One of the main reasons that Springer Nature partners with MassBio is to make setting up your company’s infrastructure a little less complicated. Below, we’ve interviewed our partner in the industry, Heather Desmarais, MLS, about her role as President of HJD Consulting, LLC, a knowledge management firm, and the importance of managing your company’s “knowledge,” whether that refers to internal information, or external resources like book and journal subscriptions from Springer Nature.
(Springer Nature) Heather, you’re a Knowledge and Information Management (KM) consultant. For those of us who may not know, can you tell me a little bit about what KM means?
(Heather Desmarais, MLS) Knowledge Management refers to the capturing, sharing, retrieving and managing of information within an organization. The goal is to make knowledge shareable and easily findable so that you’re building off of what already exists within the organization rather than starting from scratch. Knowledge management practices inject efficiency into daily work by saving time and effort.

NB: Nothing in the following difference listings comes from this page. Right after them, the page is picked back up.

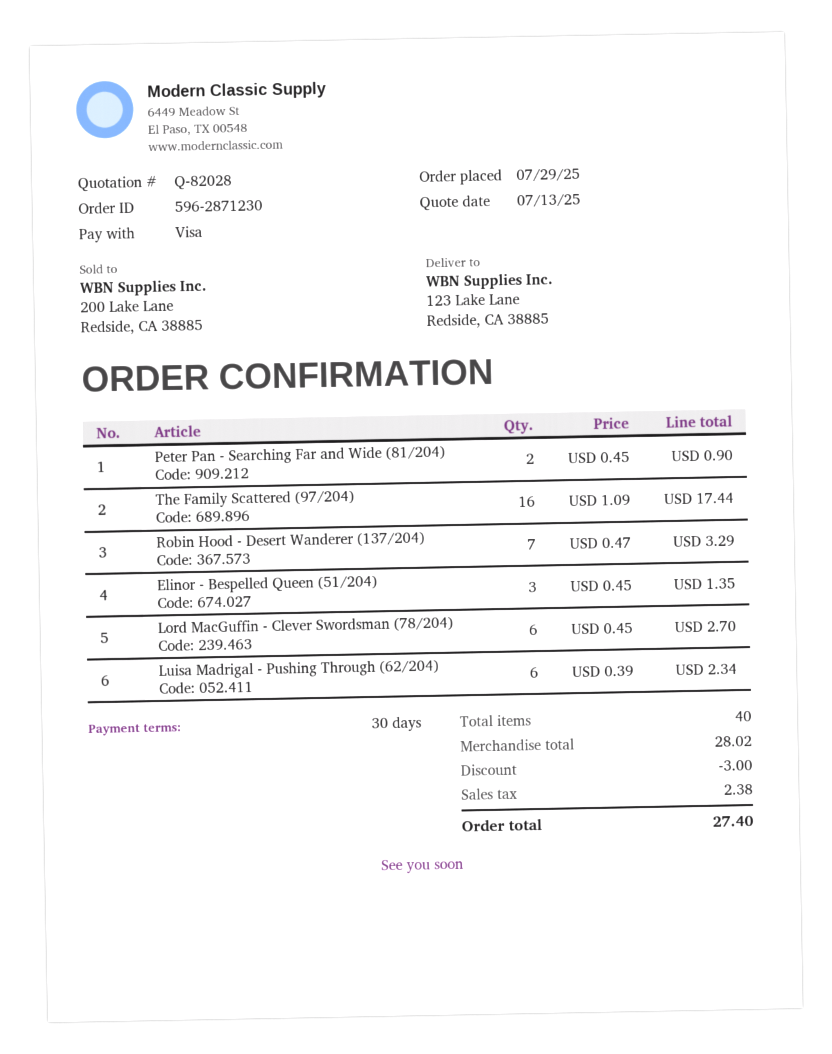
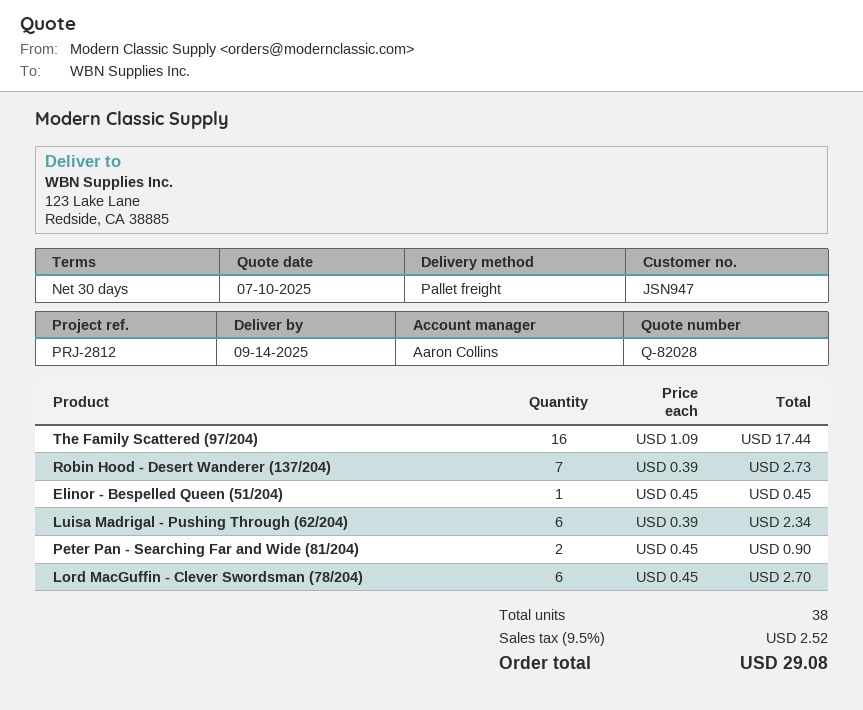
quote date: 2025-07-13 -> 2025-07-10
Robin Hood - Desert Wanderer (137/204): 7 x 0.47 = 3.29 -> 7 x 0.39 = 2.73
Elinor - Bespelled Queen (51/204): 3 x 0.45 = 1.35 -> 1 x 0.45 = 0.45
total quantity: 40 -> 38
discount: 3.00 -> none
tax: 2.38 -> 2.52
total: 27.40 -> 29.08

(Springer Nature) What are some of the challenges your clients are facing when they first call you up?
(Heather Desmarais, MLS) I work with a lot of preclinical organizations that are running lean to keep costs down. That means that the responsibilities of a role like mine tend to be divided up throughout the organization and are a bit of an afterthought and honestly, a burden, to whomever ends up with them. I find that people are wearing a few hats, but that their focus and interest tends to be on their department’s needs and not necessarily on the needs of the organization as a whole. This leads to inefficiencies due to siloed content and duplication of efforts and resources.
(Springer Nature) In addition to helping curate internal knowledge, do you work with your clients to set up access to external information, like peer-reviewed literature from key industry journals?
(Heather Desmarais, MLS) Absolutely. The need for access to literature is often one of the main reasons they come looking for help. And it’s not just access, but the management and sharing of the literature as well. I always recommend a literature management tool to my clients because it’s part of the infrastructure that is important in implementing a knowledge culture. There are several that I recommend to my clients based on their needs and budget.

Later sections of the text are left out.